NCL Full Adder Design

Theory

Like the Half Adder, a Full Adder counts it’s inputs. The full Adder counts three of them though. This to account for the carry in of the previous bit.

Truth Table

iA iB iC oS oC
0 0 0 0 0
0 0 1 1 0
0 1 0 1 0
0 1 1 0 1
1 0 0 1 0
1 0 1 0 1
1 1 0 0 1
1 1 1 1 1

Design

Once more, we’ll start with the truth table, derive sum-of-product equations, and circuit-ize.

oS = (iA'*iB'*iC) + (iA'*iB*iC') + (iA*iB'*iC') + (iA*iB*iC)
oC = (iA'*iB*iC) + (iA*iB'*iC) + (iA*iB*iC') + (iA*iB*iC)

Again, we need to convert these into NCL logic (DATA0 and DATA1).
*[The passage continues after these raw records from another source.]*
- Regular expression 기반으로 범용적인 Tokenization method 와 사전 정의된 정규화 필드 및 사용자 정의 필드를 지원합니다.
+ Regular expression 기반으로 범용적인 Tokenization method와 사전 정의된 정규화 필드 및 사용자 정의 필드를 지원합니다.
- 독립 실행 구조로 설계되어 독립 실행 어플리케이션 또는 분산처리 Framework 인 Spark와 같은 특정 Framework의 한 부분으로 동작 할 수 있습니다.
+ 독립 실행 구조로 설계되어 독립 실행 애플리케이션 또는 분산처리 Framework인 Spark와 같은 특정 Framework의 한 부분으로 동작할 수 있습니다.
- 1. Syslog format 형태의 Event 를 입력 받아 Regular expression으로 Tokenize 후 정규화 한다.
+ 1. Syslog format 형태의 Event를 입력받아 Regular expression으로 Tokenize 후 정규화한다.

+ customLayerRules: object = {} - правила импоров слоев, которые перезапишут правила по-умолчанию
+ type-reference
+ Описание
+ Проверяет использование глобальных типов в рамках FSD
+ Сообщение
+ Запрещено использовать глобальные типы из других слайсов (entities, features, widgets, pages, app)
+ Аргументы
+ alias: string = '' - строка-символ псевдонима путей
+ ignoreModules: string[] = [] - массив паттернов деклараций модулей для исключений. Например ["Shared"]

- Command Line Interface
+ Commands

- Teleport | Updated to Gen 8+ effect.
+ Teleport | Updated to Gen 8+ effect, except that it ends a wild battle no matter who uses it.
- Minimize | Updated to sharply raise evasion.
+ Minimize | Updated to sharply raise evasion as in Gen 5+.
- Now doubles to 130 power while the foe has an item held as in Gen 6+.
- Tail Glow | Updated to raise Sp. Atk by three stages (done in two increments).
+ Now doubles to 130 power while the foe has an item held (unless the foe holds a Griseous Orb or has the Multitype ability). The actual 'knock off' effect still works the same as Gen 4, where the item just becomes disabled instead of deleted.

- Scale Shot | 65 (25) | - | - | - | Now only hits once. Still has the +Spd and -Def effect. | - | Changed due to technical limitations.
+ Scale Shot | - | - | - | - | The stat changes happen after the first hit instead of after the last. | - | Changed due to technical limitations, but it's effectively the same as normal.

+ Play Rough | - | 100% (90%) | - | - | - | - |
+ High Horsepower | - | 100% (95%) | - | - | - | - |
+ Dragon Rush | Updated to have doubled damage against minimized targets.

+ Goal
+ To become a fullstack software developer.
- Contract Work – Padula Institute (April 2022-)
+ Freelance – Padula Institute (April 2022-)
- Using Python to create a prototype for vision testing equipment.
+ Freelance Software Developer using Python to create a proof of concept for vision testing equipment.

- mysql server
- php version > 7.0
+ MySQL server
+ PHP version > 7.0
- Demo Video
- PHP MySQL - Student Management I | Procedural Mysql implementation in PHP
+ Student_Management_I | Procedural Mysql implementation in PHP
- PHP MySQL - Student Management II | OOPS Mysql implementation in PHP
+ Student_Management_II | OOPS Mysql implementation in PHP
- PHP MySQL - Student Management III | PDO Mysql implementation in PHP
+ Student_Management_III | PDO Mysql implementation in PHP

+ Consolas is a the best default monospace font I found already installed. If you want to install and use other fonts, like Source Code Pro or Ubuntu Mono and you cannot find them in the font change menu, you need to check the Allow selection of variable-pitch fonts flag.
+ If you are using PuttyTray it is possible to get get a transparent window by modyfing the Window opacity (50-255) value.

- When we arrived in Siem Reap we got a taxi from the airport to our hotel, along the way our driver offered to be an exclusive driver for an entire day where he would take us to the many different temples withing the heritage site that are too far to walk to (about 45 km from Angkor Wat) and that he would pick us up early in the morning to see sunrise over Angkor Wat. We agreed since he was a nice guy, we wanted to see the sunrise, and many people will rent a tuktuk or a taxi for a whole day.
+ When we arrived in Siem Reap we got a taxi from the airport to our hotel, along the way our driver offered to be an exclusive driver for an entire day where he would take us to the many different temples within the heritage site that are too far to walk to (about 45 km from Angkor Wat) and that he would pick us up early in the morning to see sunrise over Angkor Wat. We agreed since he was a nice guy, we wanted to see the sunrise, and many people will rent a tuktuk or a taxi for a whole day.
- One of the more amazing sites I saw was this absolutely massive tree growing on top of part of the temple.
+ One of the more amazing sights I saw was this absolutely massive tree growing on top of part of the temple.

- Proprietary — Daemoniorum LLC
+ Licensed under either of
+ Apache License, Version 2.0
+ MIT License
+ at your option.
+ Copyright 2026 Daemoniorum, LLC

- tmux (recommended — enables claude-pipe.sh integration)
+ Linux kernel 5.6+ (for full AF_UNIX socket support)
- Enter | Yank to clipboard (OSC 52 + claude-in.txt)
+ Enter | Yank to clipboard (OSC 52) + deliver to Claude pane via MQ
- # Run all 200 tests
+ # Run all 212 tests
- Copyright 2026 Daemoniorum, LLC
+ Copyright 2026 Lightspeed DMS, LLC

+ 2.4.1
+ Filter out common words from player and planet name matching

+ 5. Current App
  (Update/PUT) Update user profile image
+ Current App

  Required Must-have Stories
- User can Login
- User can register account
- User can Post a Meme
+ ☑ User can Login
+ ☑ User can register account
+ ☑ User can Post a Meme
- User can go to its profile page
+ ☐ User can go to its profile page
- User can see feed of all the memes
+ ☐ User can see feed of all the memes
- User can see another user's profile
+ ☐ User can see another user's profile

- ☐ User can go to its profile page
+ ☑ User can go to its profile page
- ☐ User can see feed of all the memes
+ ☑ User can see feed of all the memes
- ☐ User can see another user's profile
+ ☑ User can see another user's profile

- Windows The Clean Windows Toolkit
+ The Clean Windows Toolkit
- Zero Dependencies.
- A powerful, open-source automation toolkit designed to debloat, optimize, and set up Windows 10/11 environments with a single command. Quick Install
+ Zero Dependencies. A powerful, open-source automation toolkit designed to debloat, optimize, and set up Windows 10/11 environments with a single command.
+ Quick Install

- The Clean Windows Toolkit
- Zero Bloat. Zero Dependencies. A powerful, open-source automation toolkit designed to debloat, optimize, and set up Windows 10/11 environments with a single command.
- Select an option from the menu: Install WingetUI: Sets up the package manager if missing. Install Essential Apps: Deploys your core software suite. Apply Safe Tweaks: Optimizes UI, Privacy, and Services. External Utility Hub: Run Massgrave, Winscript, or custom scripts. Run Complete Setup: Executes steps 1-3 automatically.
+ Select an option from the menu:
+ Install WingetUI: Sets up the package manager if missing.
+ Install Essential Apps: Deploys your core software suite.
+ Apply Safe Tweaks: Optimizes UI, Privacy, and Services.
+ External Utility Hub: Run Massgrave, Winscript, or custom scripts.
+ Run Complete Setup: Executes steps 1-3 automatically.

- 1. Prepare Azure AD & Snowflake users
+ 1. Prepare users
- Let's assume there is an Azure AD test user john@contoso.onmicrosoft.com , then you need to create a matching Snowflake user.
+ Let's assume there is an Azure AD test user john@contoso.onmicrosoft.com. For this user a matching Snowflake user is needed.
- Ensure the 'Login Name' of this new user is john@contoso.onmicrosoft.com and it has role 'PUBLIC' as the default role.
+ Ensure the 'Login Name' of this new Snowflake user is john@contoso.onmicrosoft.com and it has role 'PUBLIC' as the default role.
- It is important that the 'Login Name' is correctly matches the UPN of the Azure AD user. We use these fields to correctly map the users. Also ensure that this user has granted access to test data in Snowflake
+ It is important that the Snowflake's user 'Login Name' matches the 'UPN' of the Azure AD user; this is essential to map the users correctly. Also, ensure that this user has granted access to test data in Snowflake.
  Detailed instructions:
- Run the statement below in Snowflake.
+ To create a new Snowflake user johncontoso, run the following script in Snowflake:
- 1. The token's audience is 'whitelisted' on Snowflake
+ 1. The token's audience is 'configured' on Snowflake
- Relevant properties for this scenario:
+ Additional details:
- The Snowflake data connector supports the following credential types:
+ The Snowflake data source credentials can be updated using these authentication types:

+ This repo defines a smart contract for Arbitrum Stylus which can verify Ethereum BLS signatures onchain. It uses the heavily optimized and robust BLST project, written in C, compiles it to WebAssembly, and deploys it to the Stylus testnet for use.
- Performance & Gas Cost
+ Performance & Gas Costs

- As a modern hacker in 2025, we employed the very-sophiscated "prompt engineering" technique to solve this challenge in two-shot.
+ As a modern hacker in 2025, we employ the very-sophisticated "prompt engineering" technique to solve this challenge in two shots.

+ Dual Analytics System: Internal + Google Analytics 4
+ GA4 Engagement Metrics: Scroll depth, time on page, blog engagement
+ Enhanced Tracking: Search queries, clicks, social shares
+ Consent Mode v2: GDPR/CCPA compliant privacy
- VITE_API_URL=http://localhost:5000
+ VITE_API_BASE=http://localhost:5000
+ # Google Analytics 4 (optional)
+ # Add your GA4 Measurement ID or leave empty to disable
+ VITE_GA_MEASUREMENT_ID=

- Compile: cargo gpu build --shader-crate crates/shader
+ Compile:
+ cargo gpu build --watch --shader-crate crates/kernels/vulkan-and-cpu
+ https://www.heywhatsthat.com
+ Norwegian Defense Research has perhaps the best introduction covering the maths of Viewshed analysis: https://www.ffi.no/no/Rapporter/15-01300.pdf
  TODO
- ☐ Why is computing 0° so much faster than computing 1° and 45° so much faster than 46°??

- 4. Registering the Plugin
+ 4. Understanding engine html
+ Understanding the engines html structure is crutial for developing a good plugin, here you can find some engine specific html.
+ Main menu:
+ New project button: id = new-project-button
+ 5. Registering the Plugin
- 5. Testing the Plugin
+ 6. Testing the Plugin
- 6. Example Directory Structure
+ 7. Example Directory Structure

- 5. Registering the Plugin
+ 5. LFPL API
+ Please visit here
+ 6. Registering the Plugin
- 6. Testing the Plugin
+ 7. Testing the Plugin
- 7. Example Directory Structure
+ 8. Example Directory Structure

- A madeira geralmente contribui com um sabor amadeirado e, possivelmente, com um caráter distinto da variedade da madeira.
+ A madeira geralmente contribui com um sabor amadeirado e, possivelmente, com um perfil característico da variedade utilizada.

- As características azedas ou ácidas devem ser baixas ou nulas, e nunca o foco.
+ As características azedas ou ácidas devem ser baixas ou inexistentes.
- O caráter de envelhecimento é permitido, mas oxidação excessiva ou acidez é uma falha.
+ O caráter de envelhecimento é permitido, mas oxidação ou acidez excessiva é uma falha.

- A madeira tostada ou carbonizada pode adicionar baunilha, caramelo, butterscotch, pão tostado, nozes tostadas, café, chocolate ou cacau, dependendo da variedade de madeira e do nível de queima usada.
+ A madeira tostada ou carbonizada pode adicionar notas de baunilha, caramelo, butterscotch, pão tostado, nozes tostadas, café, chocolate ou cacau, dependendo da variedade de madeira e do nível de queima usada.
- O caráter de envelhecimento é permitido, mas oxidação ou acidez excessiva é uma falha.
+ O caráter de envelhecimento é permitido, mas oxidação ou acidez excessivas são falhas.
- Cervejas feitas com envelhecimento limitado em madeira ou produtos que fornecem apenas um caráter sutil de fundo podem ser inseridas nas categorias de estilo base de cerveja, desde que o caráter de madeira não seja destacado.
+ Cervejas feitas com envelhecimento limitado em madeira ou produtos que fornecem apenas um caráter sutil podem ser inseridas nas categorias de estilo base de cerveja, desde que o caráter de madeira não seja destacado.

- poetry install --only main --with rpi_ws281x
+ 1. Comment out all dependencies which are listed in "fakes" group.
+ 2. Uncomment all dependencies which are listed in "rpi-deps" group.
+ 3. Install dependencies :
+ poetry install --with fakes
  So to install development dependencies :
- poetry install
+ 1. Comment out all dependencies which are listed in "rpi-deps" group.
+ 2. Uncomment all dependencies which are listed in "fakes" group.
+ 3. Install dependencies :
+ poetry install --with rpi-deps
oS.0 = (iA.0*iB.0*iC.0)+(iA.0*iB.1*iC.1)+(iA.1*iB.0*iC.1)+(iA.1*iB.1*iC.0)
oS.1 = (iA.0*iB.0*iC.1)+(iA.0*iB.1*iC.0)+(iA.1*iB.0*iC.0)+(iA.1*iB.1*iC.1)
oC.0 = (iA.0*iB.0*iC.0)+(iA.0*iB.0*iC.1)+(iA.0*iB.1*iC.0)+(iA.1*iB.0*iC.0)
oC.1 = (iA.0*iB.1*iC.1)+(iA.1*iB.0*iC.1)+(iA.1*iB.1*iC.0)+(iA.1*iB.1*iC.1)

Note that each row of the truth table is used exactly twice, once for each variable. Since 0’s and 1’s are both represented by a high signal, each output variable {oS, oC} has an assignment for each case. Build the AND-Plane with TH33 gates, and the OR-Plane with TH13 gates:

FullAdder

This design takes up 168 transistors in total. Lets see if we can make it with fewer.

Optimization

This time, instead of SOP form, I’m going to look at it more intuitively. Since the bits are symmetric (the values of iA can be swapped with iB without any change in the  expected output) let’s look at counting them with threshold gates instead of checking individual cases. To check a ‘less than’ relation ship for number of inputs set, just count the number of 0’s.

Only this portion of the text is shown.